MOTC should help workers in CAL dispute: legislators

By Shelley Shan  /  Staff reporter

The Ministry of Transportation and Communications (MOTC) should weigh in on China Airlines’ (CAL) proposed punishment of three employees who participated in a workers’ protest earlier this year, lawmakers said yesterday, urging the ministry to defend the interests of workers.

The airline recently held a personnel evaluation meeting, during which management proposed punishing or firing the three employees who attended a protest organized by transport service workers on June 23 this year.

Management cited the workers’ failure to wear employee IDs while on duty, constant tardiness and failure to report for duty as reasons for the punishment.

However, the Taoyuan Flight Attendants Union and the China Airlines Employees Union said that the move was meant to punish the employees for participating in the protest and speaking out against the company.
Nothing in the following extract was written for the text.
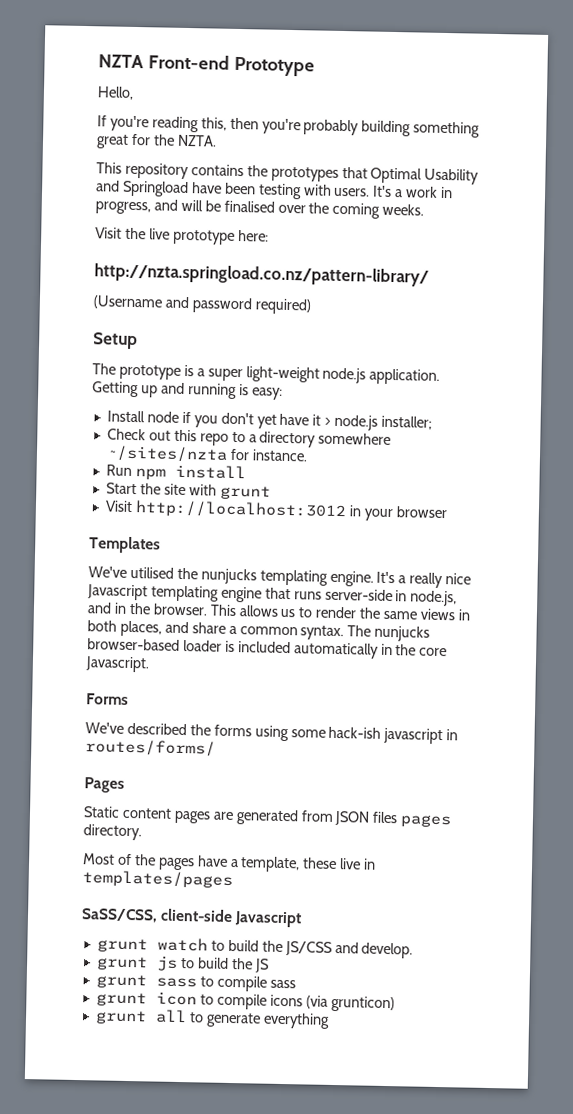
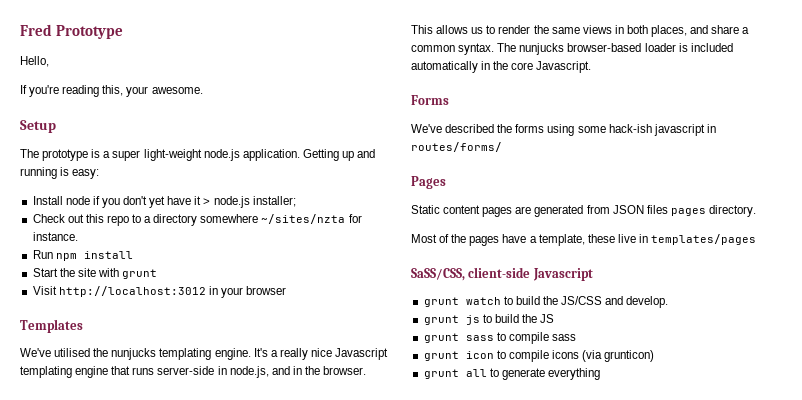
[98,54,230,70] NZTA Front-end -> [20,24,52,36] Fred
[229,117,481,138] [96,133,217,149] [96,162,480,185] [96,180,454,200] [95,199,425,219] [95,227,269,245] [94,263,429,287] [93,295,311,315] then you're probably building something great for the NZTA. // This repository contains the prototypes that Optimal Usability and Springload have been testing with users. It's a work in progress, and will be finalised over the coming weeks. // Visit the live prototype here: // http://nzta.springload.co.nz/pattern-library/ // (Username and password required) -> [126,86,203,97] your awesome.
Several union members protested outside the Ministry of Labor (MOL) yesterday afternoon, calling on the company to stop slandering the three and to rescind its ruling.

New Power Party Legislator Hung Tzu-yung (洪慈庸) and Democratic Progressive Party Legislator Chung Kung-chao (鍾孔炤) brought up the labor dispute during a meeting of the legislature’s Transportation Committee.

“The ministry is the largest shareholder of CAL and should not allow members of the workers’ union to be unreasonably treated by management,” Hung said.

The MOL had ruled in October that the airline had engaged in “unfair labor practices” by holding private conversations with these union members and adding to their psychological burden, Hung added.

Despite the ruling, the company continued to question these union members and proposed punishing them, which shows contempt for the MOL and the MOTC, she said.

“The government is amending the Labor Standards Act (勞動基準法) and has been advocating that labor relations matters be resolved through negotiations between workers’ unions and employers. If this is what happens with a state-affiliated firm, how can anyone expect negotiations between employees and employers in other private companies to go smoothly?” she said.

MOTC Deputy Minister Frank Fan (范植谷) said the personnel evaluation meeting has yet to reach a final decision on the proposed punishment.

“We encourage negotiations between the workers’ union and the company,” Fan said, adding that the ministry would work with the MOL to resolve disputes in CAL if necessary.

During the protest at the MOL, Chu Liang-chun (朱良駿), one of the three employees, said the company continued to take what he said at protest in June out of context and use it against him in its internal letter to employees.

“It did not disclose how the personnel evaluation committee ruled on the case,” Chu said, adding that the company has disrespected the law.

CAL issued a statement saying that the personnel evaluation is part of corporate management and that what it disclosed in the internal letter was based on facts.

“We want to explain the matter to all employees so that they would not be misled. As the personnel evaluation committee has not reached a final decision, we have no further comment,” the statement said.

The MOL confirmed that the airline would be fined between NT$30,000 and NT$300,000 for engaging in unfair labor practices, adding that the company is obligated to publicly disclose its ruling on these employees.